Croner Toys had an eclectic mix of international brands including the popular Janex talking alarm clocks, I’m still looking for a mint boxed Batman version! The Holly Hobbie sewing machines seemed to grace every girl’s dresser for a time, including my sister’s. I can’t recall seeing the Sesame Street radios, but that Bugs Bunny camera is very familiar. Digging the LEGO knock-off Pedlo bricks, rubbish name though.

 

Intertoy landed some of the biggest names in international toys, including Hornby trains, Sindy dolls, Scalextric slot cars and the highly detailed Lone Ranger line of action figures by Gabriel. Combex kept mums and kids happy with a great line of inexpensive plastic toys.

 

No prizes for guessing the stand-out item on this page, the legendary Corgi Batmobile is one of the most successful and iconic toys of all time. Interesting to note that the loose triple pack illustrated above still includes the earlier issue tin-fin Batboat. The Rustler Ace 100-shot cap rifle would have been a lot of fun, 1975 seems quite late for a western style toy rifle but I’m sure I would have been happy holding up the local stage-coach with it!
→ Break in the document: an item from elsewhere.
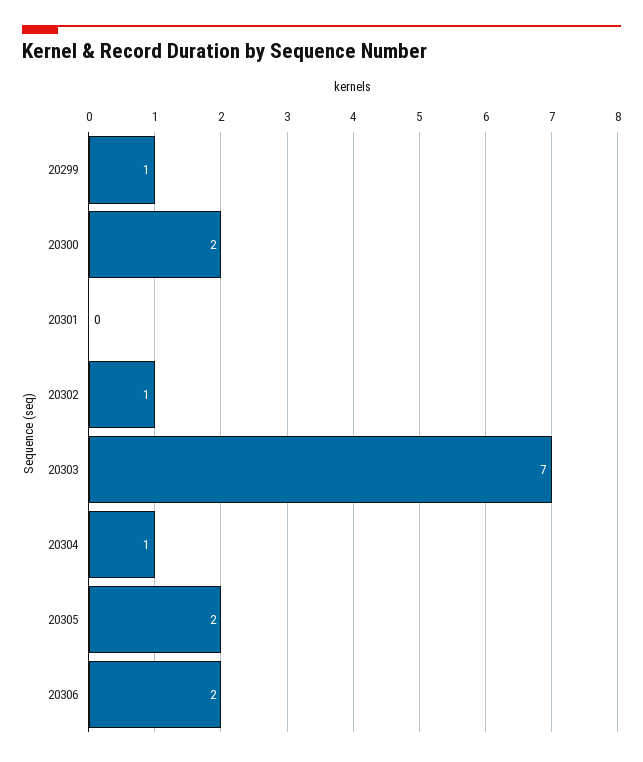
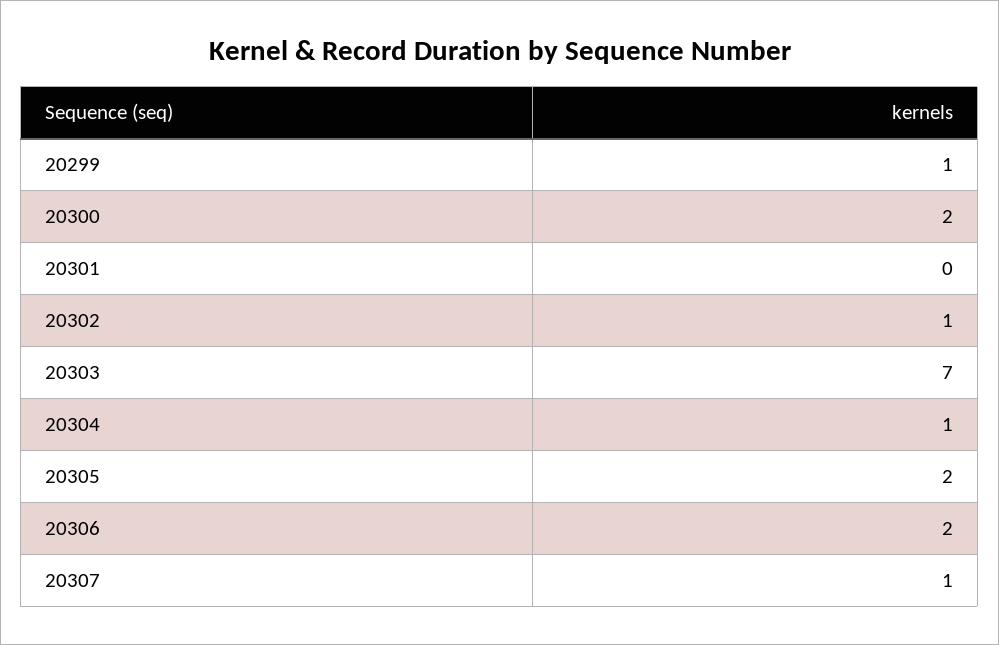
20307: none -> 1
I also note that the Electrolux Battery Operated Toy Vacuum cleaner is “for girls” aged 3-8. It has “real suction” too, a refreshingly honest statement for a toy that really did suck.

31

10 2010

Action Man, Masters of the Universe and Hot Wheels 1982

Action Man, Masters of the Universe and Hot Wheels 1982
The next page from the 1982 Waltons Wishbook sees some of the final incarnations of Toltoys Action Man. This late version figure came with eagle eyes and the ability to pose in a sniper position, popular with all budding assassins. That chopper was bloody expensive at $39.99, especially when compared with the Castle Greyskull below at the same price.
The appearance of Masters of the Universe (MOTU) heralded the dawn of a new era in action figure scale, the 5 inch, later to become the standard. I heard somewhere that MOTU was a direct result of the Reagan administration’s overturning of a law that prevented children’s cartoons from being essentially extended toy¬†advertisements. I can imagine that being correct as the toy companies quickly churned out MOTU, Transformers, Thundercats and a bunch more to cash in while the political breeze blew their way.
More 80’s TV classics the Duke’s of Hazzard and CHiPs were represented in toy form too, I believe that Duke’s Barn Buster set is pretty sought after today.
Finally we have Mattel’s 1982 Hot Wheels offerings, including the short lived Scorchers (Pull backs, as opposed to the ‘frictionless’ other cars lol ) and the Redline-era concept ‘Loop and Chute’ set. The Service Centre was another winner for Mattel, that mold was re-liveried time and again and gave great service to the company, bad pun intended.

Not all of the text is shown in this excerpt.